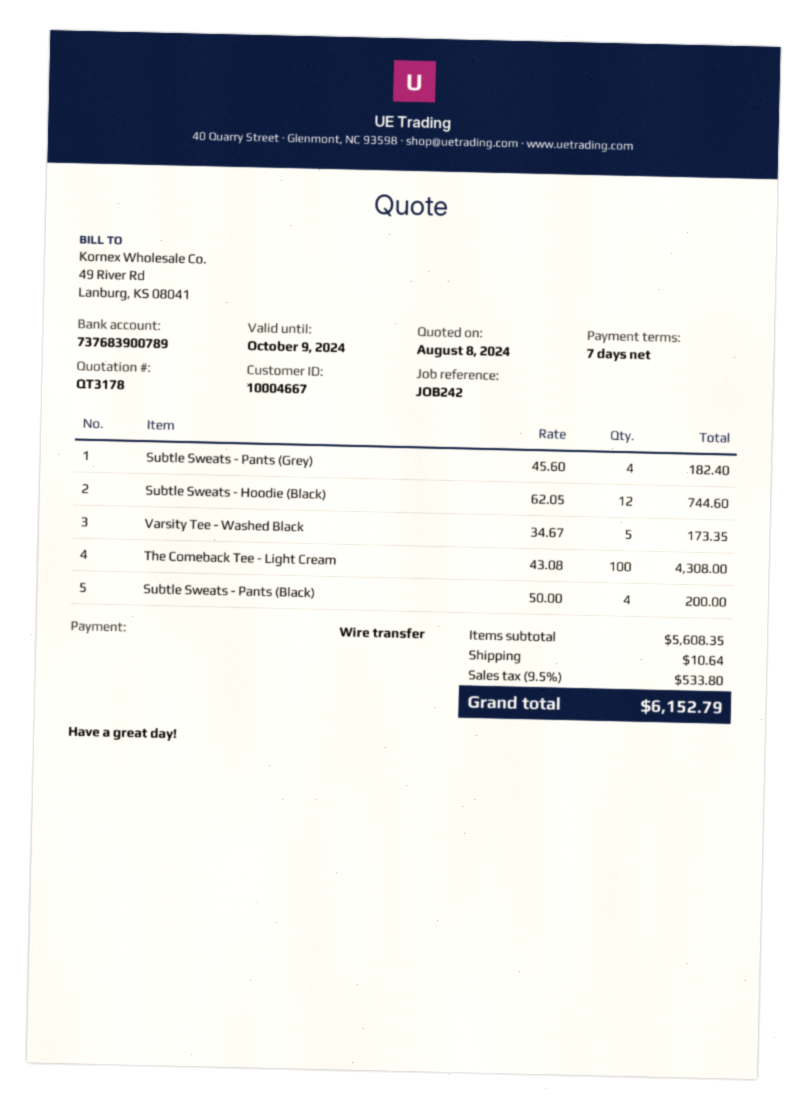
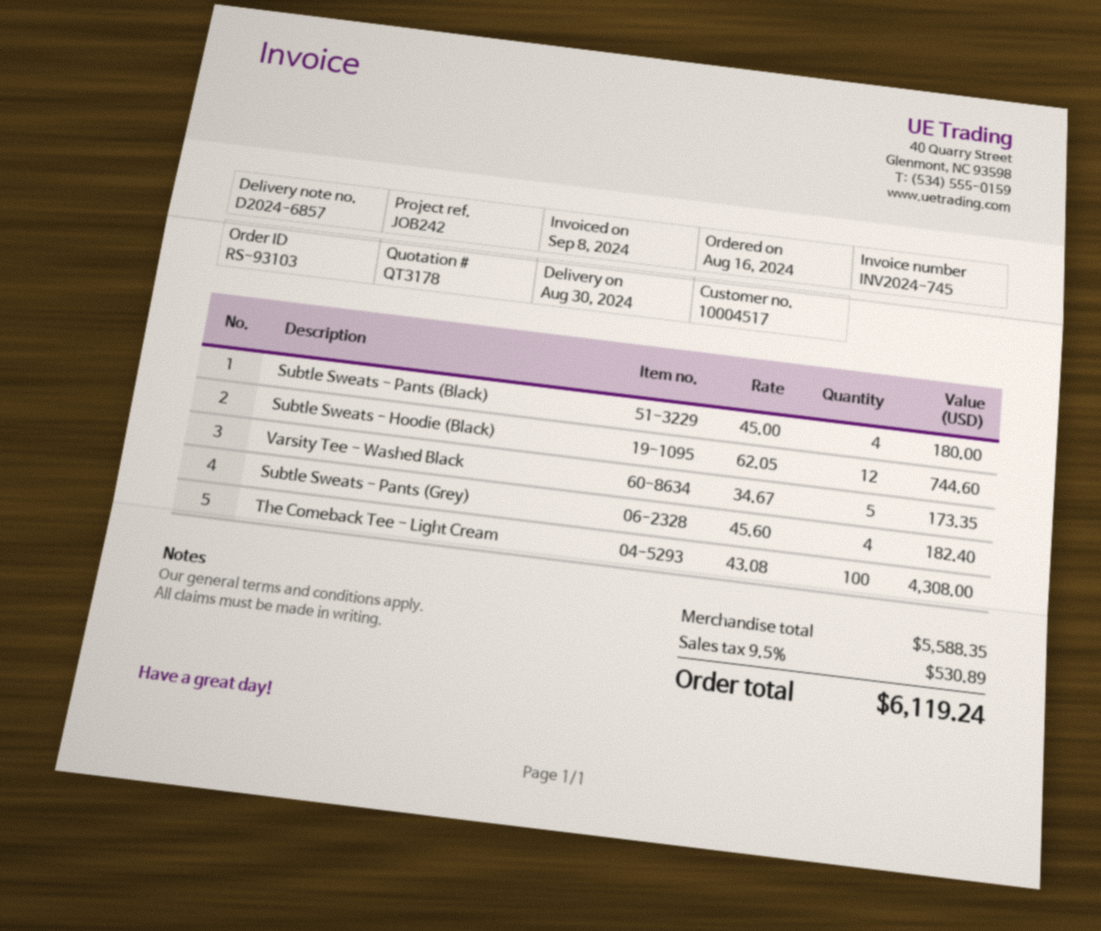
customer number: 10004667 -> 10004517
Subtle Sweats - Pants (Black): 4 x 50.00 = 200.00 -> 4 x 45.00 = 180.00
subtotal: 5608.35 -> 5588.35
shipping: 10.64 -> none
tax: 9.5% = 533.80 -> 9.5% = 530.89
total: 6152.79 -> 6119.24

........

_Action item:_ After locating the line containing "shipping: 10.64 -> none", write out that line and all remaining lines of the records exactly, with nothing added.

_Task solution:_
shipping: 10.64 -> none
tax: 9.5% = 533.80 -> 9.5% = 530.89
total: 6152.79 -> 6119.24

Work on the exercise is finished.